Deploying and Evaluating Robotics Foundation Models: Zero-Shot & Lessons Learned

OpenVLA is an open-source 7B parameter vision-language-action (VLA) model trained on 970k robot episodes from the Open-X Embodiment dataset. It takes a single RGB image and a natural language instruction and outputs high-level robot actions (end-effector pose deltas + gripper command), represented as discrete tokens predicted autoregressively.

Our goal was simple: “Can we deploy OpenVLA on our xArm7 robot, zero-shot, and have it perform real tasks?” The catch: we wanted to do this without any fine-tuning and see what breaks.

1. Physical Setup & Why It Matters

Our setup used an xArm7 robotic arm with a static third-person camera. Tasks included reaching for colored cubes and following simple instructions like "pick up red cylinder".
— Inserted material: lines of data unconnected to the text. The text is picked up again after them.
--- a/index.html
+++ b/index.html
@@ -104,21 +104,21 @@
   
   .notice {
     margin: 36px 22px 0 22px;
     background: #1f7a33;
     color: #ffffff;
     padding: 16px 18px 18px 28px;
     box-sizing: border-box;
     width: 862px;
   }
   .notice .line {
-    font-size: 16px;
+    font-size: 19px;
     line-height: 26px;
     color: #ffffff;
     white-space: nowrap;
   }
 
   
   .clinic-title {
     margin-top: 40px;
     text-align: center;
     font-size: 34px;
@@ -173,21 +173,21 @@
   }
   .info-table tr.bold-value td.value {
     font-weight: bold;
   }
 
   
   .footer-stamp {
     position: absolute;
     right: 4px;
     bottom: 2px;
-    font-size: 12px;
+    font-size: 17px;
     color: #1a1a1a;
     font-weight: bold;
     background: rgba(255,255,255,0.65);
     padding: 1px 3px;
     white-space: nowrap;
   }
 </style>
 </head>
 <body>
One key insight from our zero-shot deployment experiments was that OpenVLA only produced meaningful motions when our physical setup closely matched one of the training environments.
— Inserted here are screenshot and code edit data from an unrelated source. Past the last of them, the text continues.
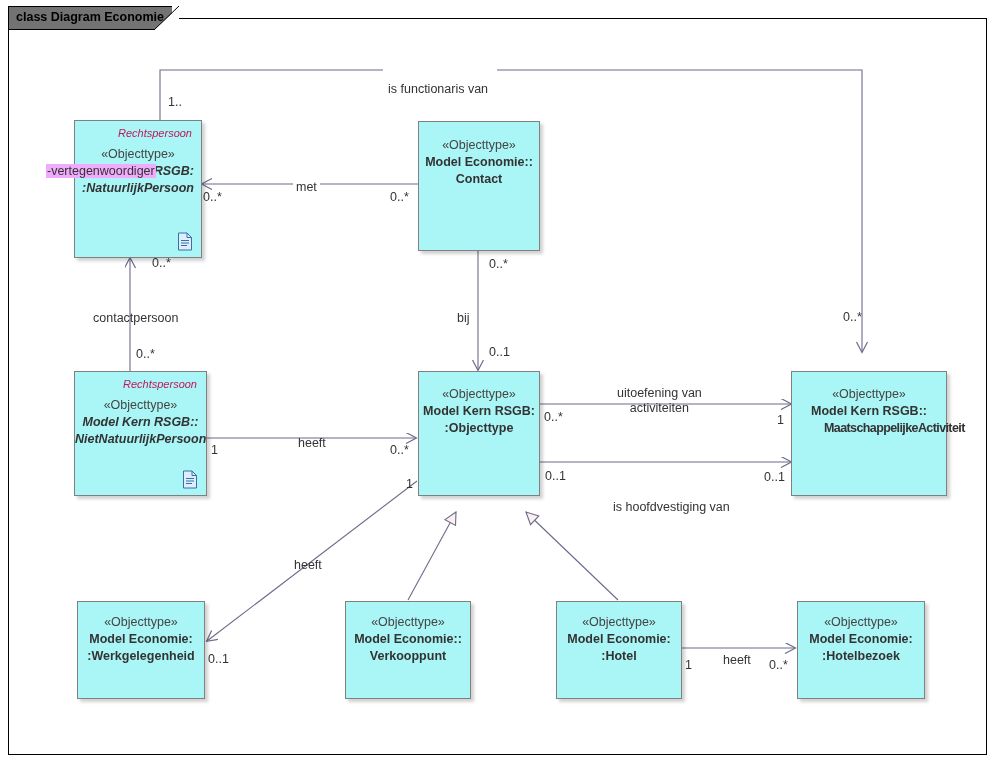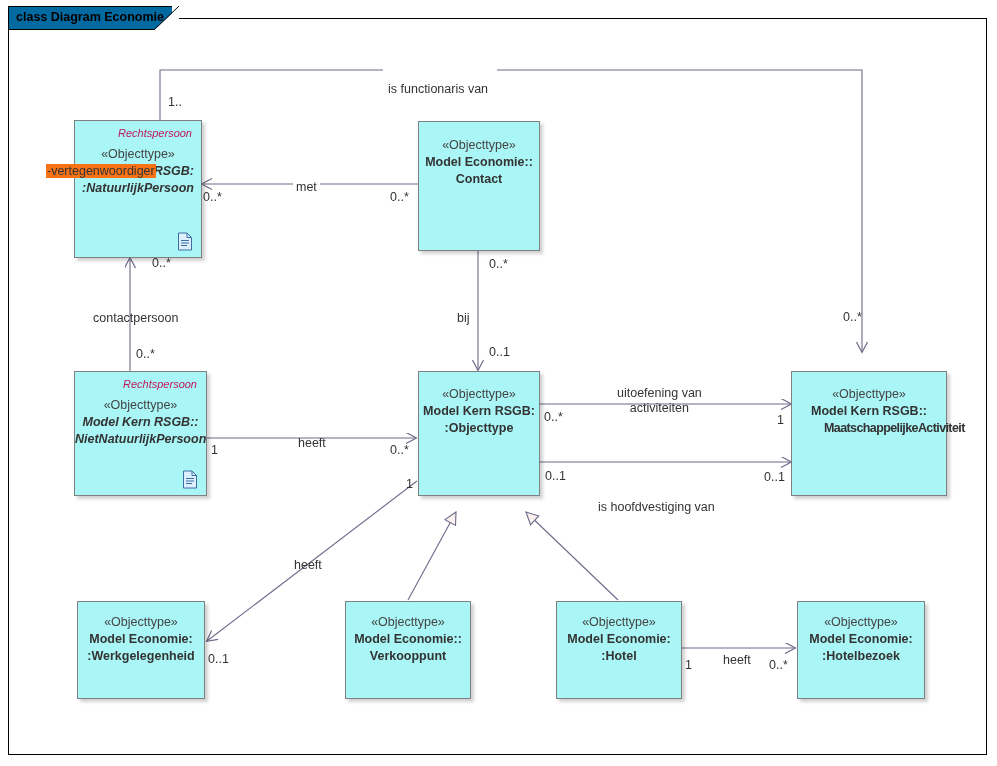--- a/index.html
+++ b/index.html
@@ -25,21 +25,21 @@
     border: 1px solid #000000;
     box-sizing: border-box;
     background: transparent;
   }
   .frame-tab {
     position: absolute;
     left: 8px;
     top: 6px;
     height: 24px;
     box-sizing: border-box;
-    background: #0369a1;
+    background: #737373;
     border-left: 1px solid #000;
     border-top: 1px solid #000;
     border-bottom: 1px solid #000;
     padding: 3px 8px 0 7px;
     font-size: 12.5px;
     font-weight: bold;
     color: #000;
     white-space: nowrap;
     z-index: 6;
   }
@@ -122,21 +122,21 @@
     font-size: 12.5px;
     color: #333333;
     white-space: nowrap;
     z-index: 4;
   }
   
   .overlay-lbl {
     position: absolute;
     font-size: 12.5px;
     color: #333333;
-    background: #f97316;
+    background: #f0abfc;
     white-space: nowrap;
     z-index: 5;
     padding: 0 1px;
   }
 </style>
 </head>
 <body>
 
 <div id="canvas">
 
@@ -304,21 +304,21 @@
   <div class="mult" style="left:211px; top:443px;">1</div>
   <div class="mult" style="left:390px; top:443px;">0..*</div>
 
   <div class="lbl center" style="left:617px; top:366px;">
     <span>uitoefening van</span><br>
     <span>activiteiten</span>
   </div>
   <div class="mult" style="left:544px; top:410px;">0..*</div>
   <div class="mult" style="left:777px; top:413px;">1</div>
 
-  <div class="lbl" style="left:598px; top:480px;">is hoofdvestiging van</div>
+  <div class="lbl" style="left:613px; top:480px;">is hoofdvestiging van</div>
   <div class="mult" style="left:545px; top:469px;">0..1</div>
   <div class="mult" style="left:764px; top:470px;">0..1</div>
 
   <div class="lbl" style="left:294px; top:538px;">heeft</div>
   <div class="mult" style="left:406px; top:477px;">1</div>
   <div class="mult" style="left:208px; top:652px;">0..1</div>
 
   <div class="lbl" style="left:723px; top:633px;">heeft</div>
   <div class="mult" style="left:685px; top:658px;">1</div>
   <div class="mult" style="left:769px; top:658px;">0..*</div>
Initially, we tried different camera angles and workspace layouts while using the original normalization statistics from OpenVLA's training dataset. Despite correct prompts, the robot often produced random movements or froze mid-task.
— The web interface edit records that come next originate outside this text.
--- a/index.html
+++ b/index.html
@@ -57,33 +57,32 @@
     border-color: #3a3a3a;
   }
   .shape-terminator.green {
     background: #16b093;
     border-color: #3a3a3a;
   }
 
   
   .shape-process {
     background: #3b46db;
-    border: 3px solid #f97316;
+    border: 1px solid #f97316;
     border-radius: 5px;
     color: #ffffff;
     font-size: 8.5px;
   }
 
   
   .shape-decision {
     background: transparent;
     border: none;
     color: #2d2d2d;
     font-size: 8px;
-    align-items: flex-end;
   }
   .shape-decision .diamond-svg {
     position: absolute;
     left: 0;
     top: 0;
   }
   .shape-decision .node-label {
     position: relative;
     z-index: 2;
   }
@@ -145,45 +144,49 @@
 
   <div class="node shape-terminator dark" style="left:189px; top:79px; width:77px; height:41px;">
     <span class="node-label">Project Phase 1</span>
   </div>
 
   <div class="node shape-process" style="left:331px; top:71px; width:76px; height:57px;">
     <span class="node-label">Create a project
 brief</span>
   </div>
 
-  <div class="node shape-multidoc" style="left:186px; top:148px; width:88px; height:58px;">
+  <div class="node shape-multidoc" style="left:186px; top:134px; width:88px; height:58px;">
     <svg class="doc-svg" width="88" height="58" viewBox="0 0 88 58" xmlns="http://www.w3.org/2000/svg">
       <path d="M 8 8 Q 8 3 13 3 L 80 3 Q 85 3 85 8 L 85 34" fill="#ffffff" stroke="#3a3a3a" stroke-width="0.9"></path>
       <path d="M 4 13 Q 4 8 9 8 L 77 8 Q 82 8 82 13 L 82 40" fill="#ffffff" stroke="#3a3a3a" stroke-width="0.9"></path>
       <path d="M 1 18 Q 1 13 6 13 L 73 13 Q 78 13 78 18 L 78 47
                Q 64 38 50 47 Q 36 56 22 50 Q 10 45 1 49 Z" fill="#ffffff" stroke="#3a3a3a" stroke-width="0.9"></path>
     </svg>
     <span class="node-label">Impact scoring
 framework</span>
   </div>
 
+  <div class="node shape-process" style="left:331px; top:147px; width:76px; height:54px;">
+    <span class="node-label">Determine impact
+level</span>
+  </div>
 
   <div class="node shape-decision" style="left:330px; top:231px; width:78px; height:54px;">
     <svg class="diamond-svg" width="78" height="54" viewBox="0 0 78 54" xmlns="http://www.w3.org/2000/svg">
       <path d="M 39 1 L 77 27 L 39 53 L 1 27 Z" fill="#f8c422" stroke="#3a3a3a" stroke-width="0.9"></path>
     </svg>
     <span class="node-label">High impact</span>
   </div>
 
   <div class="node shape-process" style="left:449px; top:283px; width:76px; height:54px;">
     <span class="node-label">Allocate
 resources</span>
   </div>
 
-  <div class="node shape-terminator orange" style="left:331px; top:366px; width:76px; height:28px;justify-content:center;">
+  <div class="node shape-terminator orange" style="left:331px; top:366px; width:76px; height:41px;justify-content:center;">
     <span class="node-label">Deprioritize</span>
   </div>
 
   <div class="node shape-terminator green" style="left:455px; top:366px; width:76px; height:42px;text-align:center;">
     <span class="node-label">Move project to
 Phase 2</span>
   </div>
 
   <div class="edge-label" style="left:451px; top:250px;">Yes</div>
Our initial setup using different camera angles and workspace layouts led to random motions.

After analyzing the training dataset, we found a scene to replicate. Here's the training environment we aimed to match:

Target training environment from Open-X dataset

We then replicated this scene as closely as possible, matching:

Camera Viewpoint: Matching angle and height
Table Color: Similar surface tone reduced background confusion
Background: Removed clutter and used a clean backdrop similar to training
Object Placement: Layout resembling training dataset scenes

Our matched setup → meaningful motions

Result: After matching these characteristics, OpenVLA generated semantically correct motions (e.g., reaching toward the correct object and attempting grasping). This highlights how foundation models are sensitive to camera angle, background, and scene composition, and why environment matching is crucial for zero-shot deployment.

Task: "reach orange cube" → successfully follows orange cube

2. Simulation Results

We tested simulation tasks from the LIBERO benchmark, like “put ketchup bottle in basket”. Even without fine-tuning, OpenVLA understood semantics and generated reasonable motions:

Approached target objects reliably.
Multi-step sequences (grasp + transport + place) often failed mid-way.

Example: “Put ketchup bottle in basket” → grasp succeeded, placement succeeded

Example: “Put tomato sauce bottle in basket” → grasp succeeded, placement failed (robot did not move to basket)

Insight: Even in sim, zero-shot models show semantic grounding but lack fine motor reliability.

3. Physical Deployment on xArm7

Zero-shot deployment produced mixed results:

Task: "Pick up gray cube"

Task: "reach the ketchup bottle" → follows ketchup bottle

Task vs Success Rate (zero-shot) – success is task-dependent and viewpoint-sensitive.

Insight: Matching camera and background to training dataset improved success rates.

4. Failure Modes

While OpenVLA produced meaningful motions in certain tasks, we observed several failure modes during zero-shot deployment:

Wrong Object Selection: Prompted to “pick up blue cube” but grasped an orange cube.

Policy Freeze: Robot moved partially, then stopped mid-task with no recovery behavior.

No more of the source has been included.